Brown likes to start the day with an early briefing over the phone on what the media are reporting. This is followed by a wider conference call with his other key advisers at 7.30. He is not an avid reader of newspapers, although he will look at the front pages and the main political stories. His preference is for regular verbal updates during the day. "He will regularly ask, 'What's going on? Everything under control?' " When he believes a story is running out of control or that – the worst sin of all – the press office has been caught unawares, he can react with extraordinary flashes of anger. Stories of mobile phones hurled across the room in fury regularly appear in the press, although it rarely gets to that stage. Shouting at staff, jabbing an angry finger, throwing down papers, even kicking the furniture are far more common.
His behaviour towards relatively junior members of staff can be "unforgivable" according to one person who has witnessed it. "It isn't a very nice place for people to work. However bad it sometimes looks from the outside, it's far, far worse from the inside. And the atmosphere is very much set by him." Those in the press office more used to dealing with the daily onslaught of unpredictable news put it down to Brown's 10 years in the Treasury, where events could be carefully planned and the phone never rang in the middle of the night with another crisis to be handled.

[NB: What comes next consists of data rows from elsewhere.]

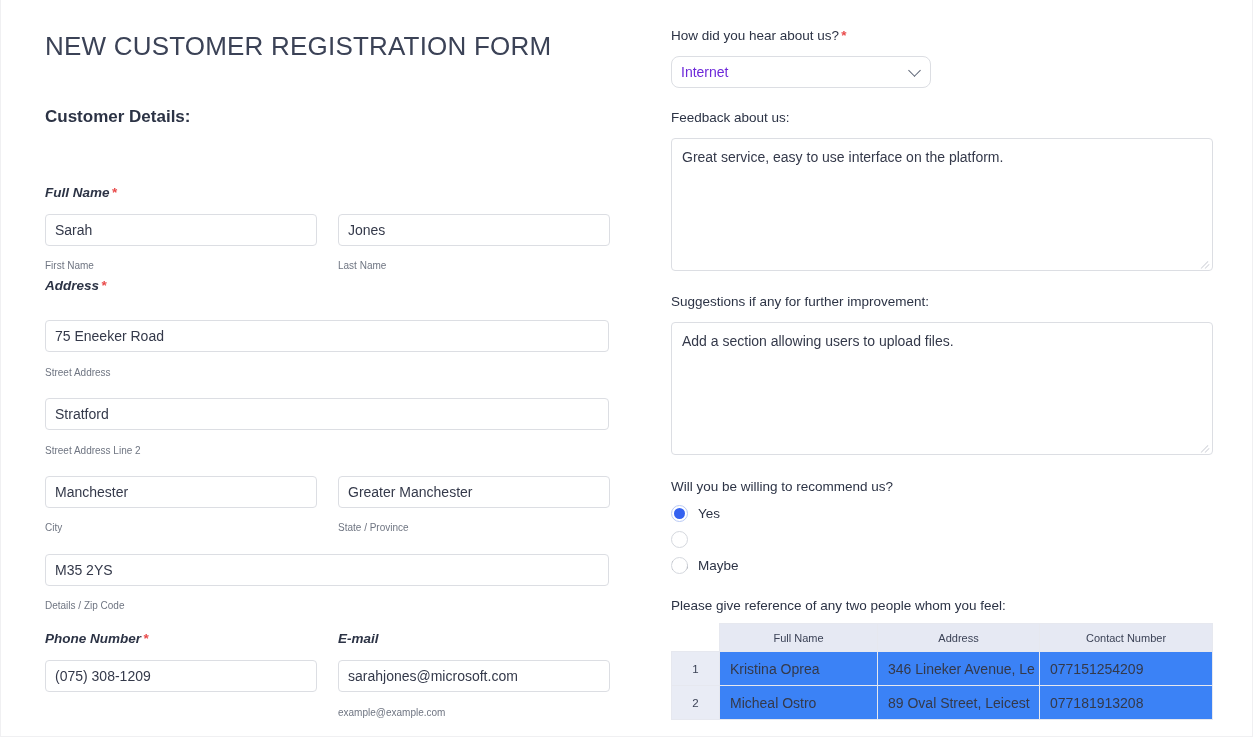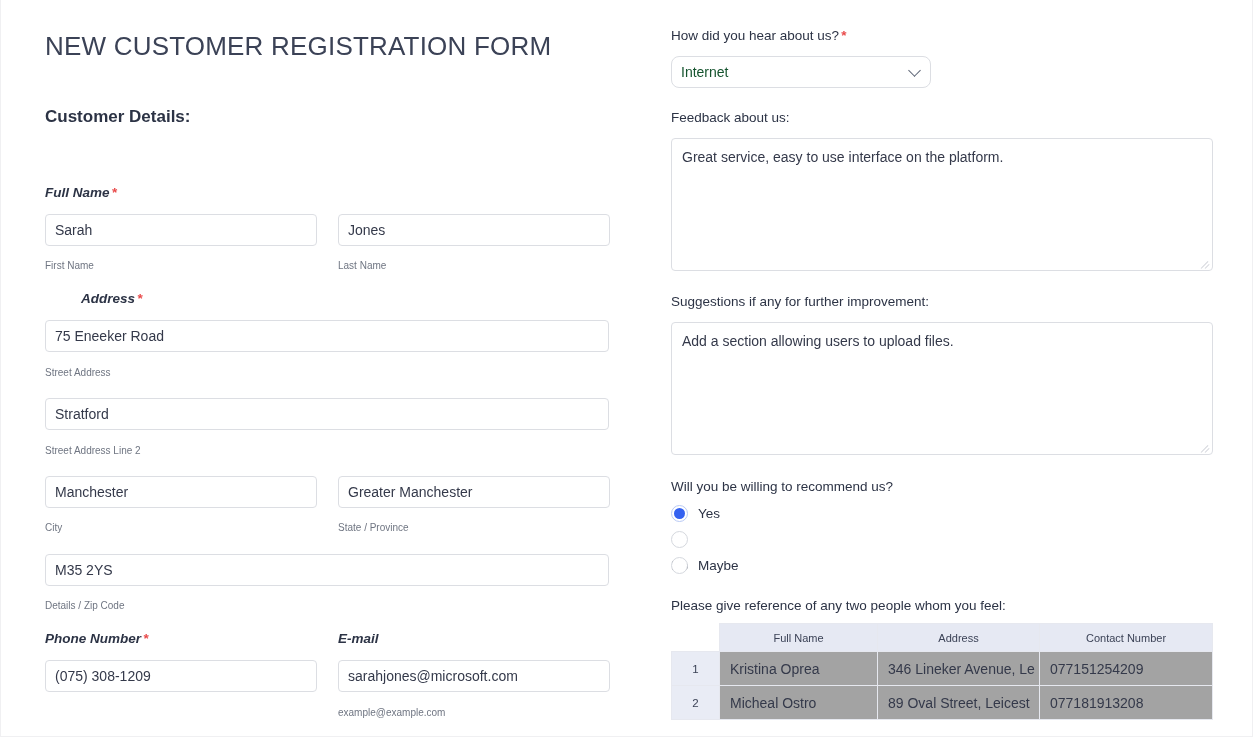"Internet" .select-box { color: #14532d -> #6d28d9 }
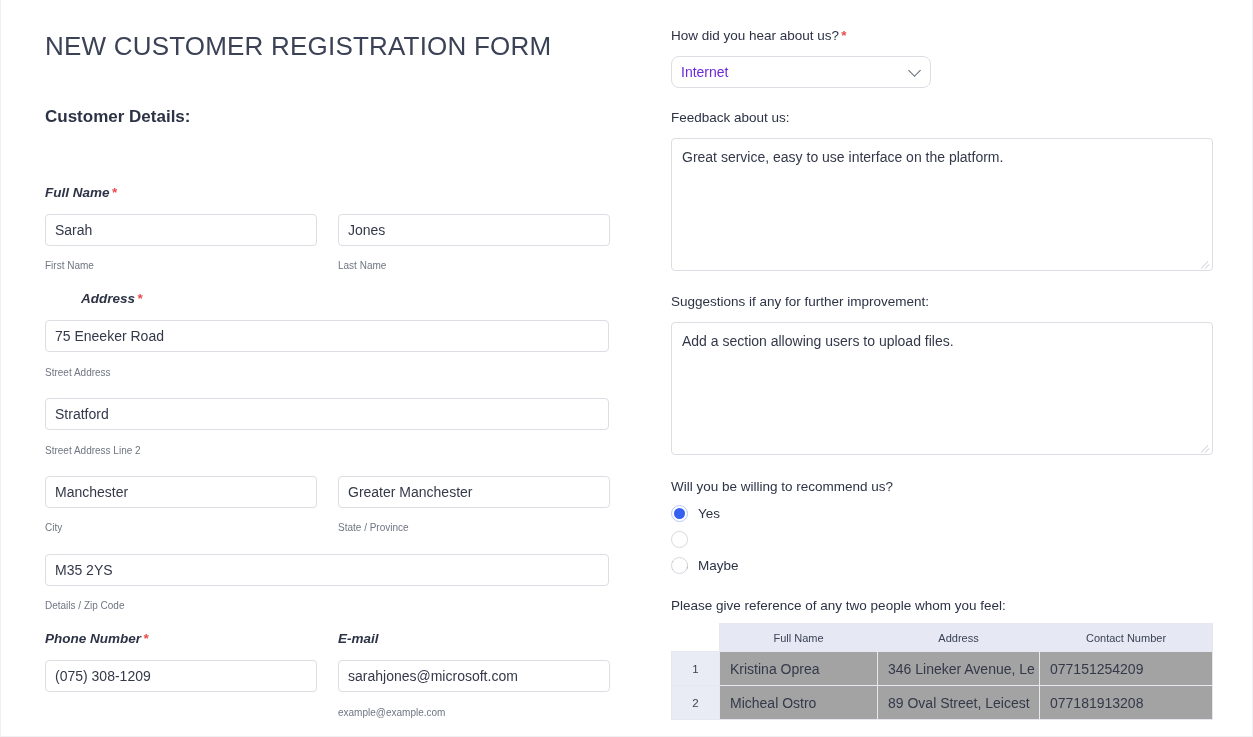"Address *" .p-addr-label { margin-left: 36px -> none; top: 291px -> 278px }
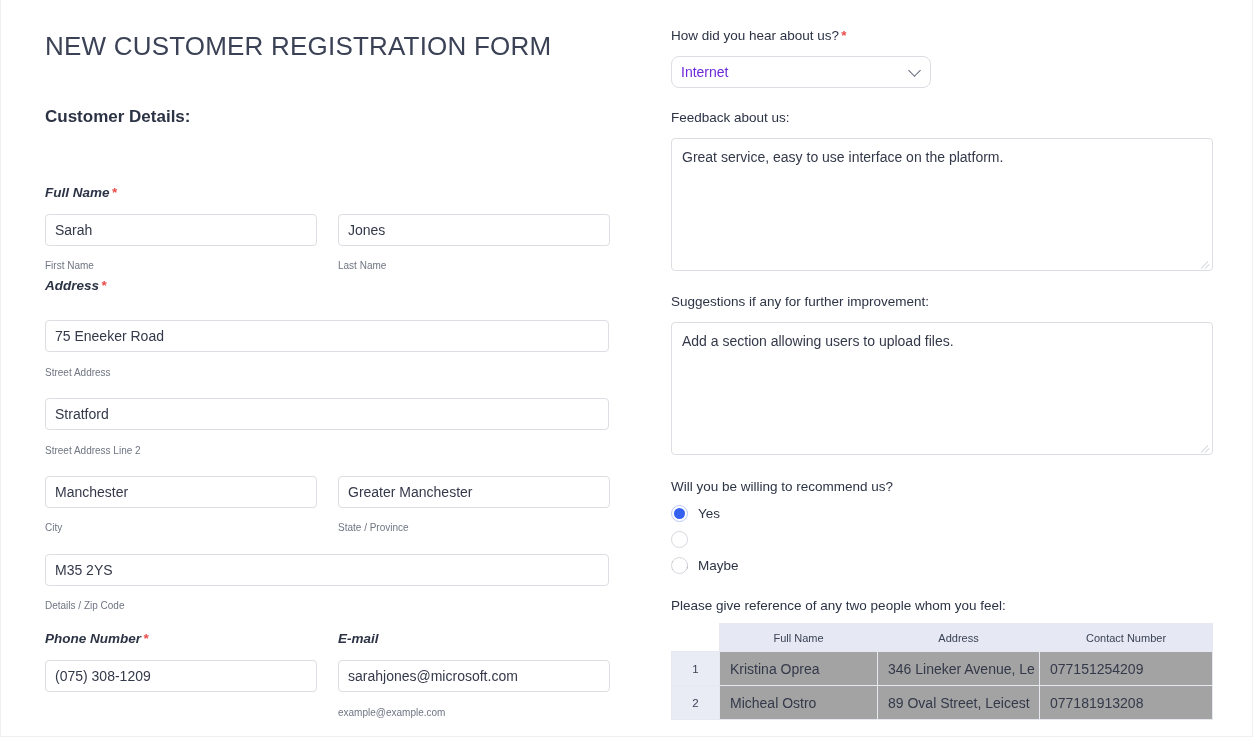"Kristina Oprea" .ref-table td.cellv { background: #a3a3a3 -> #3b82f6 }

It is Brown's misfortune that he is forever being assessed in the light of the observation that he is "psychologically flawed". Those who have witnessed his behaviour refer back to it constantly without being prompted. "It doesn't come close," said one. Another said Brown was always looking for somebody else to blame when things went wrong. "It's this self-pity thing. There's a pathetic side to him that is really unbecoming." A third said the problems have got no better with time, concluding: "He is psychologically and emotionally incapable of leadership of any kind."
And here lies the difference between Gordon Brown and Margaret Thatcher. Brown revels in bullying subordinates and junior staff who can't hit back. You cannot imagine him treating the likes of David Blunkett or John Reid in that manner.
Margaret Thatcher, on the other hand, would revel in shouting matches with her most senior ministers - people who were her equal. But you'll never find any of her staff to say a bad word about the way she treated them. She was kind, respectful, considerate and appreciative of their efforts.
And that's why Margaret Thatcher is a great leader of people, whereas Gordon Brown doesn't understand the meaning of the word. He's a bully, not a leader.